Pascal Lamy est le Président du Forum de Paris sur la Paix et de la branche Europe du Groupe Brunswick. Il est Conseiller spécial à la Commission européenne sur les questions de prospective. Président du Comité national français du Conseil de Coopération économique du Pacifique (PECC), il participe également à de nombreux instituts et conseils (Institut Jacques Delors, Beijing forum, World trade forum…). Pascal Lamy a été de 2005 à 2013, Directeur général de l’Organisation mondiale du commerce (OMC) et de 1994 à 2004, Commissaire au commerce. Il est professeur affilié à la China Europe International Business School (Shanghai) et à HEC (Paris). Dernières publications : Strange new world (Odile Jacob 2020) ; Où va le monde ? (Odile Jacob 2018).
Geneviève Pons est Directrice générale de l’institut Europe Jacques Delors. Elle était en charge de l’environnement et du climat dans le cabinet de Jacques Delors durant ses deux derniers mandats de Président de la Commission (1991-1995) et est encore, à ce jour, considérée comme l’une des femmes dirigeantes les plus actives et les plus influentes dans ce domaine. Ancienne directrice du WWF Europe, Directrice honoraire de la Commission européenne, elle est une membre active de la coalition Antarctica2020 qui vise à protéger de vastes zones marines autour de l’Antarctique, et du réseau Ocean Unite qui mobilise des personnalités pour la conservation des océans. Geneviève Pons est diplômée de Sciences Po Paris, de la Sorbonne et de l’ENA.
Profil Twitter : @genevieve_pons
NOTES :
- Les trois « piliers » du programme de financement de la recherche et de l’innovation après 2020 tels que définis en 2017 par le Groupe de haut niveau sur la maximisation de l’impact des programmes de RSI présidé par Pascal Lamy : LAB : investir davantage dans la science (incrémentale et de rupture) ; FAB : accélérer le passage à la production ; APP : mettre l’innovation entre les mains des citoyens grâce au digital.
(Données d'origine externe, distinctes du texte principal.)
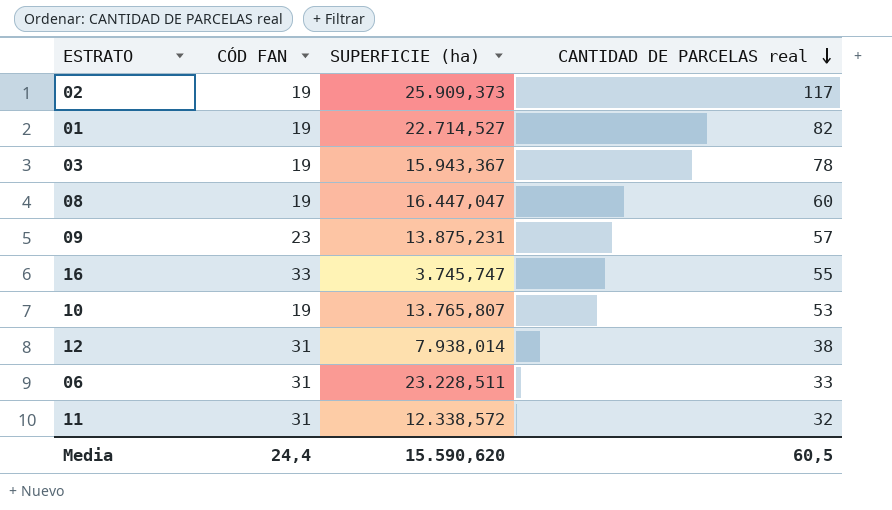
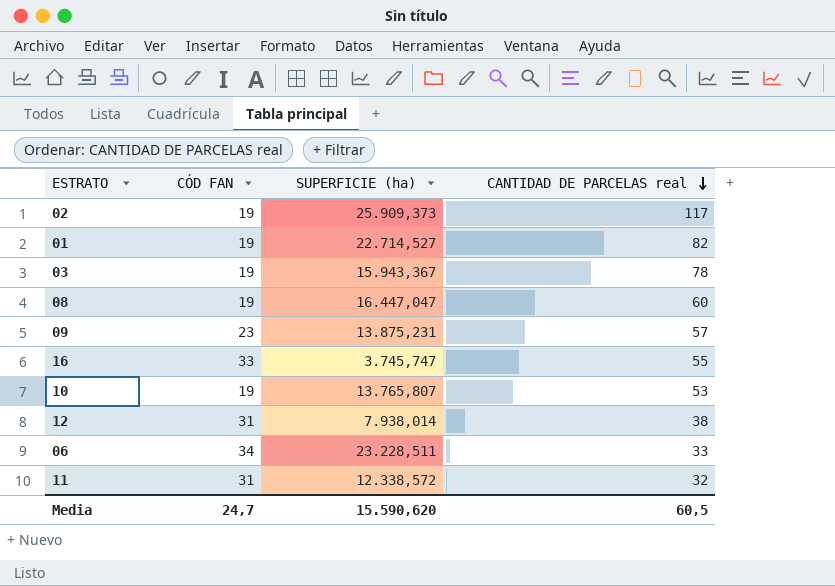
06 | CÓD FAN: 31 -> 34
Media | CÓD FAN: 24,4 -> 24,7

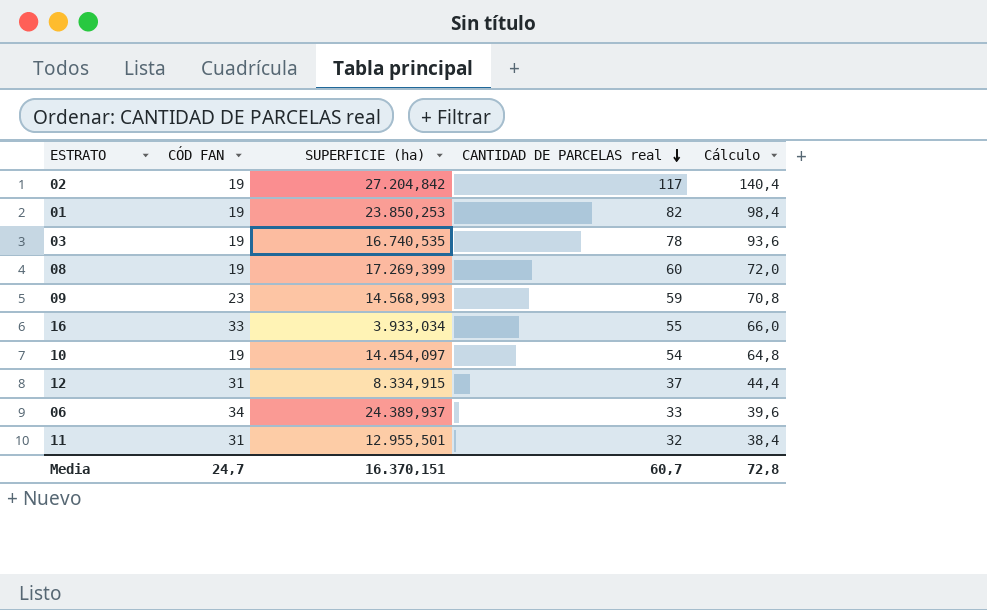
column Cálculo | formula: none -> [CANTIDAD DE PARCELAS real] * 1,2
02 | SUPERFICIE (ha): 25.909,373 -> 27.204,842
01 | SUPERFICIE (ha): 22.714,527 -> 23.850,253
03 | SUPERFICIE (ha): 15.943,367 -> 16.740,535
08 | SUPERFICIE (ha): 16.447,047 -> 17.269,399
09 | SUPERFICIE (ha): 13.875,231 -> 14.568,993
09 | CANTIDAD DE PARCELAS real: 57 -> 59
16 | SUPERFICIE (ha): 3.745,747 -> 3.933,034
10 | SUPERFICIE (ha): 13.765,807 -> 14.454,097
10 | CANTIDAD DE PARCELAS real: 53 -> 54
12 | SUPERFICIE (ha): 7.938,014 -> 8.334,915
12 | CANTIDAD DE PARCELAS real: 38 -> 37
06 | SUPERFICIE (ha): 23.228,511 -> 24.389,937
11 | SUPERFICIE (ha): 12.338,572 -> 12.955,501
Media | SUPERFICIE (ha): 15.590,620 -> 16.370,151
Media | CANTIDAD DE PARCELAS real: 60,5 -> 60,7

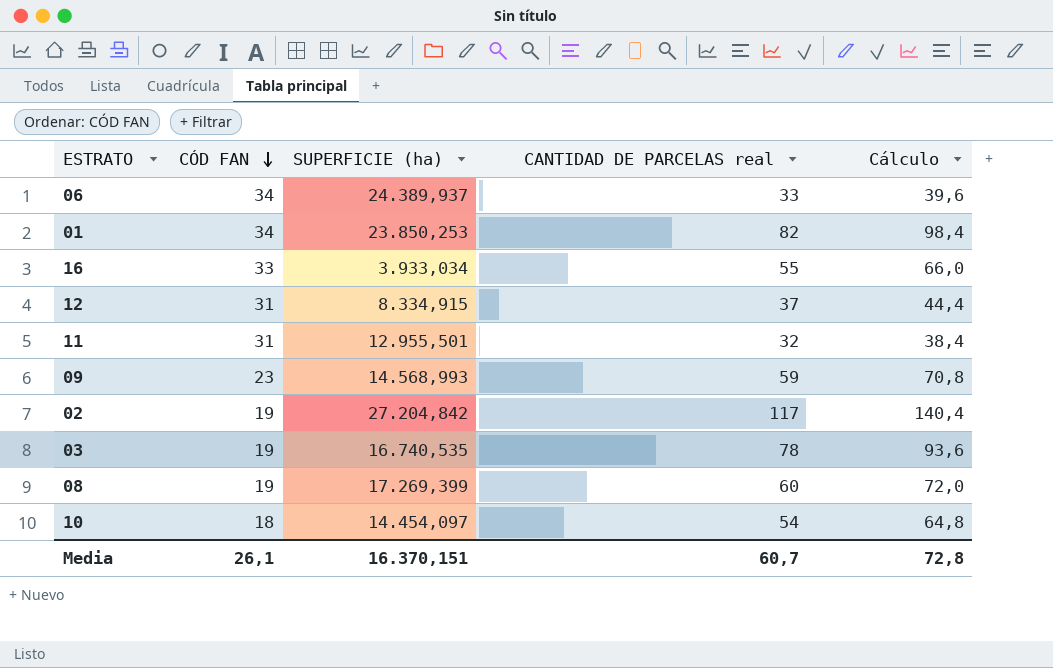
row order: CANTIDAD DE PARCELAS real descending -> CÓD FAN descending
01 | CÓD FAN: 19 -> 34
10 | CÓD FAN: 19 -> 18
Media | CÓD FAN: 24,7 -> 26,1

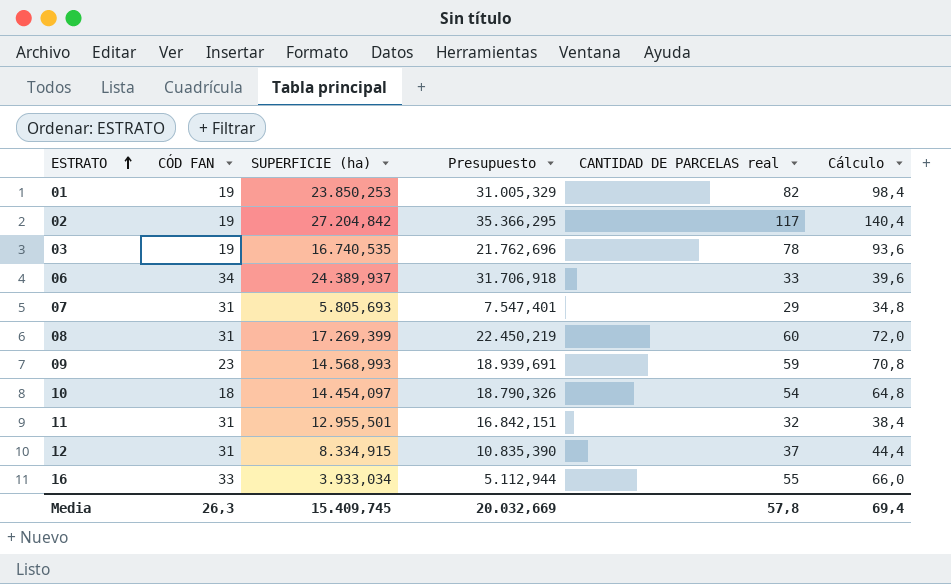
row order: CÓD FAN descending -> ESTRATO ascending
column Presupuesto | formula: none -> [SUPERFICIE (ha)] * 1,3
01 | CÓD FAN: 34 -> 19
row 07: none -> 31 | 5.805,693 | 7.547,401 | 29 | 34,8
08 | CÓD FAN: 19 -> 31
Media | CÓD FAN: 26,1 -> 26,3
Media | SUPERFICIE (ha): 16.370,151 -> 15.409,745
Media | CANTIDAD DE PARCELAS real: 60,7 -> 57,8
Media | Cálculo: 72,8 -> 69,4

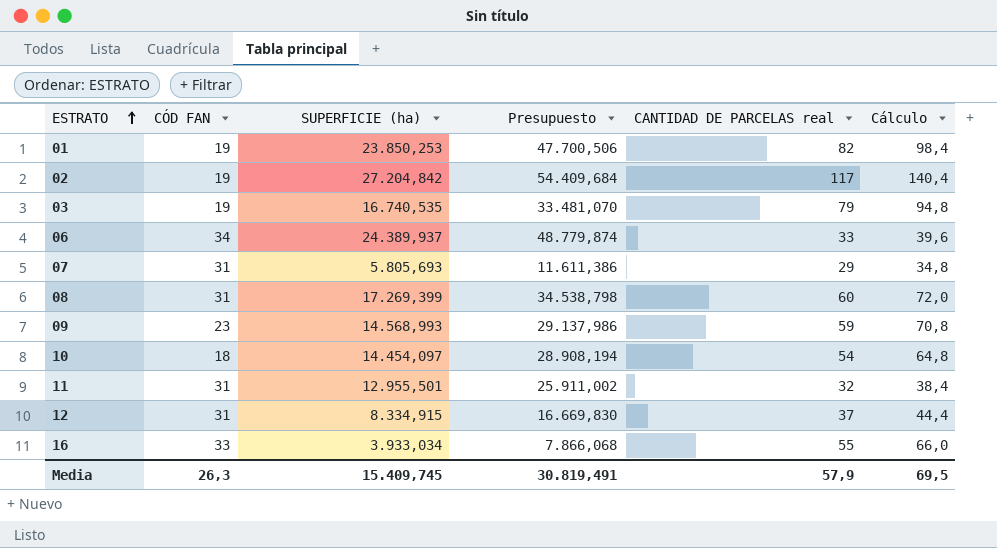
column Presupuesto | formula: [SUPERFICIE (ha)] * 1,3 -> [SUPERFICIE (ha)] * 2
03 | CANTIDAD DE PARCELAS real: 78 -> 79
03 | Cálculo: 93,6 -> 94,8
Media | Presupuesto: 20.032,669 -> 30.819,491
Media | CANTIDAD DE PARCELAS real: 57,8 -> 57,9
Media | Cálculo: 69,4 -> 69,5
- Starfish 2030 dispose également d’un groupe de contact destiné à garder un lien avec de nombreuses ONG, comme le WWF, Greenpeace, Seas at Risk, Ocean Unite ou Pew Charitable Trust.
- L’assemblée de la mission est composée de Thomas auf der Heide, Milen Baltov, Miquel Canals Artigas, Sander Defruyt, Gonzalo Delacamara, Catherine Franche, Philippe Gaemperle, Peter Haugan, Peter Herzig, Edward Hill, James Honeyborne, Felikss Klagiss, Rudolf Koopmans, Eugenio Longo, Marko Mensink, Geneviève Pons, Markus Reymann, Anne-Christine Ritschkoff, Frank Rogalla, Alex Rogers, Raffaele Scoccianti, Ricardo Serrao Santos, Chiara Spinato, Dalibor Stys, Tarmo Tuur et Martin Visbeck.
- Le Comité est composé de Pascal Lamy (Président), Antidia Citores, Alan Deidun, Lowri Evans, François Galgani, Peter Heffernan, Aristomenis Karageorgis, Lea Kauppi, Darko Manakovski, Gesine Meissner, Valentin Moldoveanu, Maria Cristina Pedicchio, Tiago Pitta e Cunha, Klara Ramm et Boyan Slat.
- Danemark, Estonie, Finlande, Italie, Norvège, Pologne, Portugal, Suède. À la question « quelles sont les principales menaces pesant sur les océans, les mers, les lacs, les fleuves et les rivières », les participants à cette enquête, réalisée en novembre 2019 avec l’Ifremer, ont placé en tête les pollutions de tous ordres et la surexploitation des ressources naturelles, suivies plus loin, par les effets du réchauffement climatique, la sur-fréquentation et les conflits d’usage. Le résultat de cette enquête est disponible sur le site de l’Ifremer.
- Le Pacte vert (Green deal) pour l’Europe est la feuille de route de la Commission européenne ayant pour objectif de rendre l’économie de l’UE durable (source : Commission européenne)
- Cet événement, co-organisé avec la Compagnie Nationale du Rhône et Initiatives pour le Futur des Grands Fleuves, vise à mettre en lumière les objectifs et propositions de la Mission Starfish 2030 en relation avec les enjeux fluviaux à travers le cas emblématique du Rhône.
- L’ODD 14 est le 14e Objectif de Développement Durable (ODD) inscrit à l’Agenda 2030 de l’ONU : « conserver et exploiter de manière durable les océans, les mers et les ressources marines aux fins du développement durable ».